Observations of a commuter

Commuting seems to be a way of life now, for everyone. If, like me you don’t live in a city and the only local job prospects are a paper round or working at the local charity shop. Chances are you’ll be hitting the road early or catching a train.

The town I’ve grown up in and now live in is probably most well known for its castle, but aside from that it’s a Scooby Doo background reel of Indian restaurants, opticians and pubs. Therefore my week days are spent packed in like sardines with the general public on the train hurtling towards civilisation.

2 years of using a train 5 days a week will open your eyes to politics you never knew, hygiene issues you couldn’t comprehend, and manners from grown adults that even my two year old would turn her nose up at. Within weeks of starting my “job in the city” I’d highlighted; “rude man with the colourful bag”, “lady with the fake nails tapping on her laptop”, “annoying lady with the bike” and “the geezer who always has a beer” on my trip to or from work.

I spent near on 3 years in my last job commuting by car, and the less said about that the better. My commute on the train generally speaking is a lot easier 90% of the time, but in the last couple of years I’ve noticed a few categories of people I see almost every day.

The seat keeper: We’ve all done it, put our bag on the seat usually to prevent “that weird guy with a can of special brew and a mouse in his pocket” from sitting next to you. But when it’s a packed train, don’t be that dick. I think the most millenial version of that  was someone using the seat next to them to keep their sushi safe.

The picker: Busy or quiet, sat alone or at a table. This person will go at their nose/ears/fingernails (or all of the above) like a dog on hot chips. Stare in disgust all you like, it won’t change a thing.

The outspoken: As ‘Brits’ we can be polite to the point that someone can turn around and slap you in the face and you’ll apologise for getting in the way “oh sorry!” So when you get someone willing to shout at people to move down the carriage so they can get on, no one knows how to react. I have a combination of respect and dislike for these people. It all depends on whether I have someone else’s armpit in my face when I’m being told to “BUDGE UP!” at 7 in the morning.

The stinker: As we finally get some hot weather, we have to be grateful for the fact the sun is showing its face, but with hot weather comes hot armpits and those with an evident disdain for deodorant seem to gather on the train like some kind of stinky cult. Bring a peg or hold your breath, or do as we all do and throw them some death stares!

The Cyclist: Probably my Achilles heel, and the one that at the wrong time is likely to push me over the edge. Those out there with a “foldy bike” I salute you, they are relatively compact and mean 4 spaces for people aren’t eradicated by one object. But you full size bike cyclists who take up the majority of the standing area with your bike and ride your muddy wheel up my trouser legs trying to get on and off during rush hour, need to take your bike and do exactly what it’s designed to do… RIDE IT! Annnnd breathe.

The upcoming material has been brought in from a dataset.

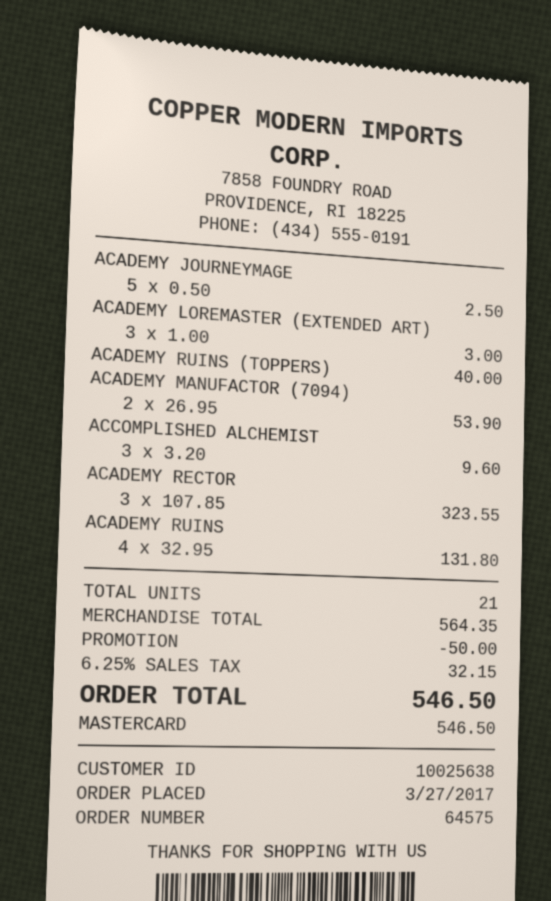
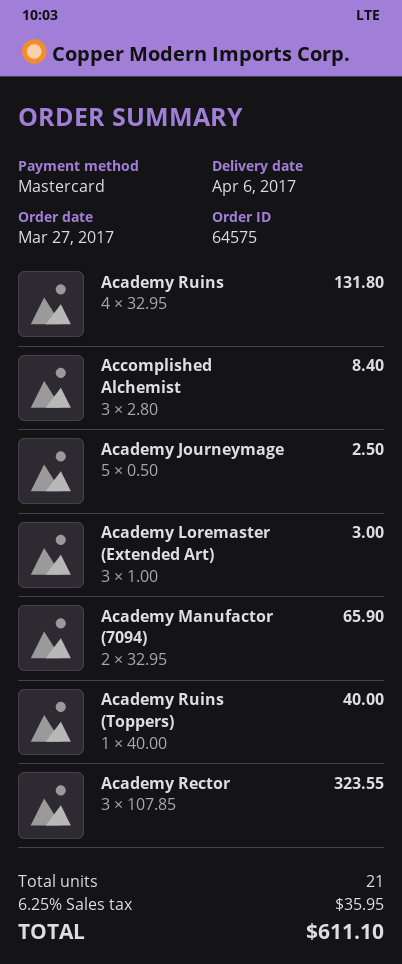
ACADEMY MANUFACTOR (7094): 2 x 26.95 = 53.90 -> 2 x 32.95 = 65.90
ACCOMPLISHED ALCHEMIST: 3 x 3.20 = 9.60 -> 3 x 2.80 = 8.40
discount: 50.00 -> none
tax: 6.25% = 32.15 -> 6.25% = 35.95
total: 546.50 -> 611.10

The Backpack: I don’t expect people to carry their laptops on their head, and I too am a backpack wearer. But when you are back/armpit/arse/face to face on a busy train, the last thing you need is someones Eastpak bag to the face as they wobble around on the journey in.

The shit headphones: No I’m not an air pod snob, but I am very much a headphones in, no eye contact commuter. When I look for headphones, I look for the type that will give me good quality sound and keep my secret playlists of Justin Bieber and Shawn Mendes in my ears and away from the ears of those around me. So why is it that Gary with his can of Monster and CEX bag insists on using his tinny apple headphones to share his love for Slipknot at 8 in the morning?

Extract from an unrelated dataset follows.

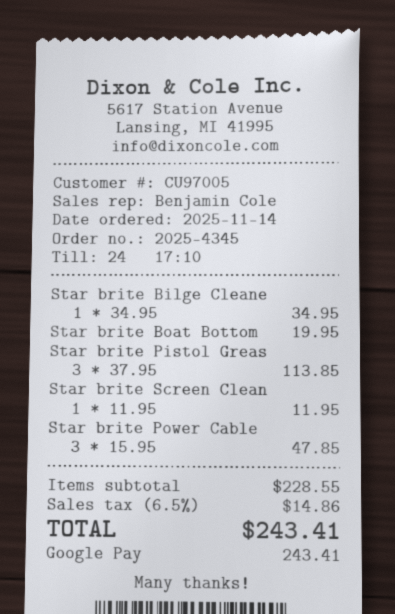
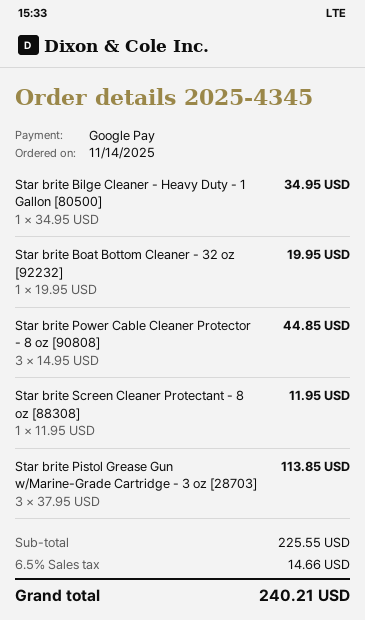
Star brite Power Cable: 3 x 15.95 = 47.85 -> 3 x 14.95 = 44.85
subtotal: 228.55 -> 225.55
tax: 6.5% = 14.86 -> 6.5% = 14.66
total: 243.41 -> 240.21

The ‘manners mean nothing’: Whether it’s giving way in your car, letting someone get out of the lift before you jump in, or holding the door for someone, generally speaking your good manners go a long way. Why is it that some people don’t understand the simple concept that you should allow other commuters to get off the train before you try and get on. Idiots.

The people that don’t understand the three seat rule: You know the train carriages that have two seats on one side and three seaters facing one another on the other side. Well, when the designers for this carriage got together they were clearly going all out to make sure the general public want to fight each other, asking the question, “how can we force the people to sit on what is realistically only two seats, but make it look like 3?”. Whether it’s an elbow to the ribs, someone partially sat on your legs for the majority of your journey, or a death stare that says, “NO, 30 stone man, the middle seat is not big enough for you to sit between me and someone else on this 32 degree day”, NOTHING good ever comes from the 3 seats of doom. Treat the 3 seats as you would the urinal rule. And if you don’t get that, well just know that you’re the dick head that will take the last seat.

In all of this angry rant about the general public I can’t lose sight of the fact that I’m probably not the ideal person on the commute, as by the sounds of it I’m ‘The guy who stares and judges everybody else’. But I guess we all have to play a role.